WHAT IS BEING ASKED → In your copy of the entries below, keep every word exactly and leave out all images.

___ DATA EXTRACT ___

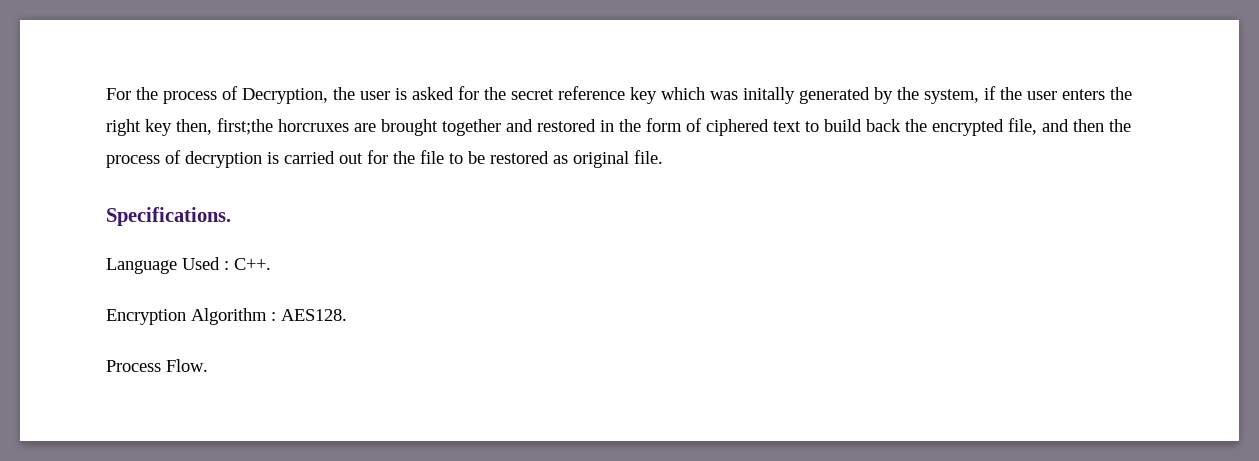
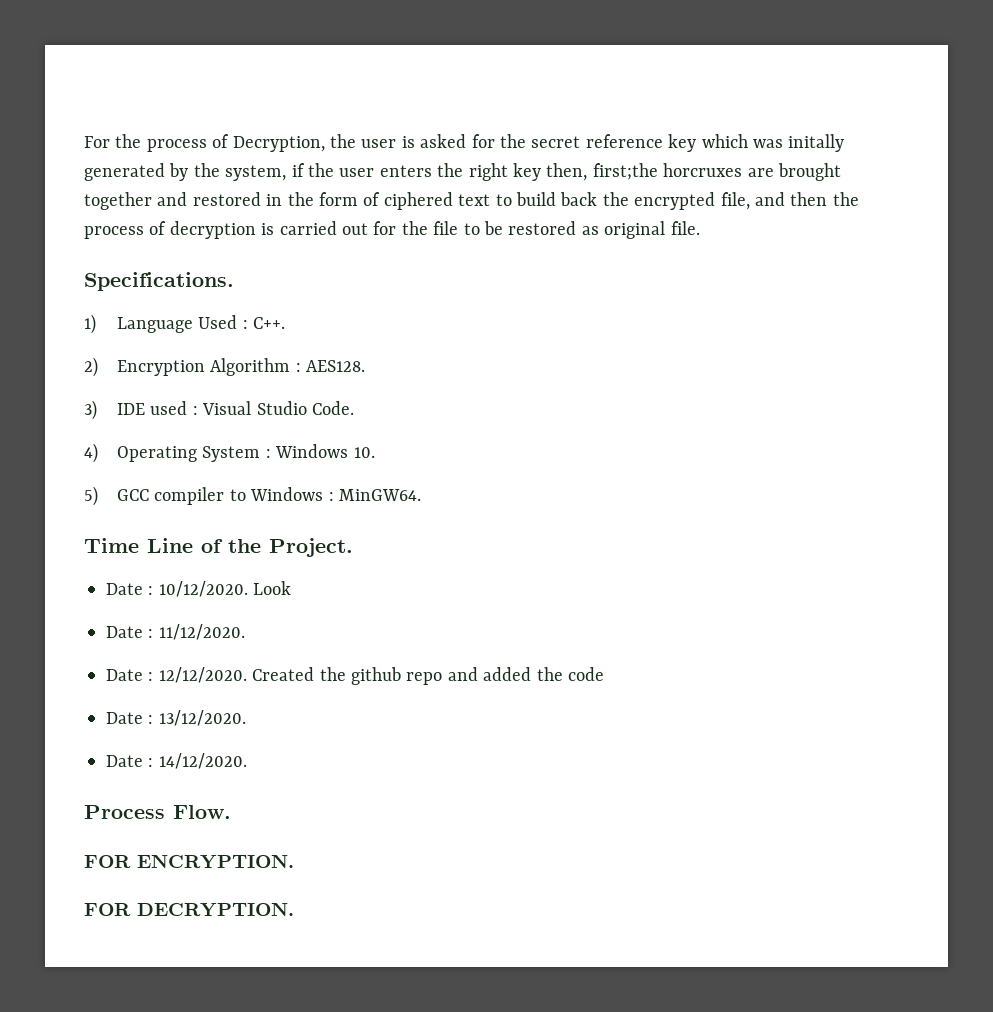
- Language Used : C++.
+ 1) Language Used : C++.
- Encryption Algorithm : AES128.
+ 2) Encryption Algorithm : AES128.
+ 3) IDE used : Visual Studio Code.
+ 4) Operating System : Windows 10.
+ 5) GCC compiler to Windows : MinGW64.
+ Time Line of the Project.
+ Date : 10/12/2020. Look
+ Date : 11/12/2020.
+ Date : 12/12/2020. Created the github repo and added the code
+ Date : 13/12/2020.
+ Date : 14/12/2020.
  Process Flow.
+ FOR ENCRYPTION.
+ FOR DECRYPTION.

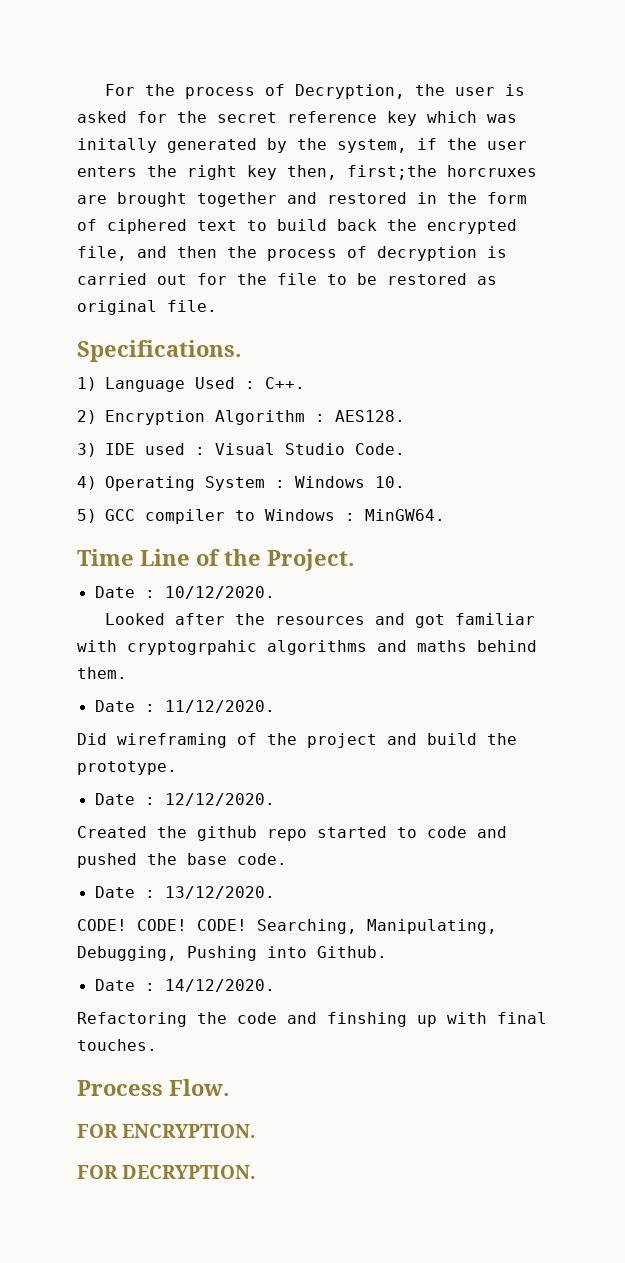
- Date : 10/12/2020. Look
+ Date : 10/12/2020.
+ Looked after the resources and got familiar with cryptogrpahic algorithms and maths behind them.
  Date : 11/12/2020.
+ Did wireframing of the project and build the prototype.
- Date : 12/12/2020. Created the github repo and added the code
+ Date : 12/12/2020.
+ Created the github repo started to code and pushed the base code.
  Date : 13/12/2020.
+ CODE! CODE! CODE! Searching, Manipulating, Debugging, Pushing into Github.
  Date : 14/12/2020.
+ Refactoring the code and finshing up with final touches.

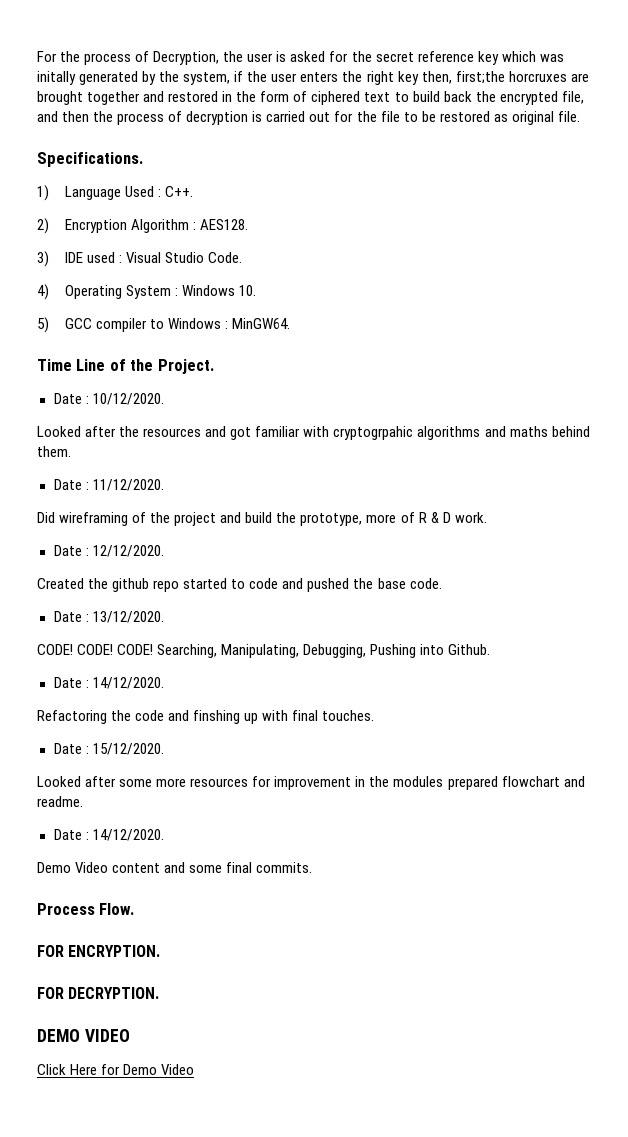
- Did wireframing of the project and build the prototype.
+ Did wireframing of the project and build the prototype, more of R & D work.
+ Date : 15/12/2020.
+ Looked after some more resources for improvement in the modules prepared flowchart and readme.
+ Date : 14/12/2020.
+ Demo Video content and some final commits.
+ DEMO VIDEO
+ Click Here for Demo Video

___

TASK RESULT →
- Language Used : C++.
+ 1) Language Used : C++.
- Encryption Algorithm : AES128.
+ 2) Encryption Algorithm : AES128.
+ 3) IDE used : Visual Studio Code.
+ 4) Operating System : Windows 10.
+ 5) GCC compiler to Windows : MinGW64.
+ Time Line of the Project.
+ Date : 10/12/2020. Look
+ Date : 11/12/2020.
+ Date : 12/12/2020. Created the github repo and added the code
+ Date : 13/12/2020.
+ Date : 14/12/2020.
  Process Flow.
+ FOR ENCRYPTION.
+ FOR DECRYPTION.

- Date : 10/12/2020. Look
+ Date : 10/12/2020.
+ Looked after the resources and got familiar with cryptogrpahic algorithms and maths behind them.
  Date : 11/12/2020.
+ Did wireframing of the project and build the prototype.
- Date : 12/12/2020. Created the github repo and added the code
+ Date : 12/12/2020.
+ Created the github repo started to code and pushed the base code.
  Date : 13/12/2020.
+ CODE! CODE! CODE! Searching, Manipulating, Debugging, Pushing into Github.
  Date : 14/12/2020.
+ Refactoring the code and finshing up with final touches.

- Did wireframing of the project and build the prototype.
+ Did wireframing of the project and build the prototype, more of R & D work.
+ Date : 15/12/2020.
+ Looked after some more resources for improvement in the modules prepared flowchart and readme.
+ Date : 14/12/2020.
+ Demo Video content and some final commits.
+ DEMO VIDEO
+ Click Here for Demo Video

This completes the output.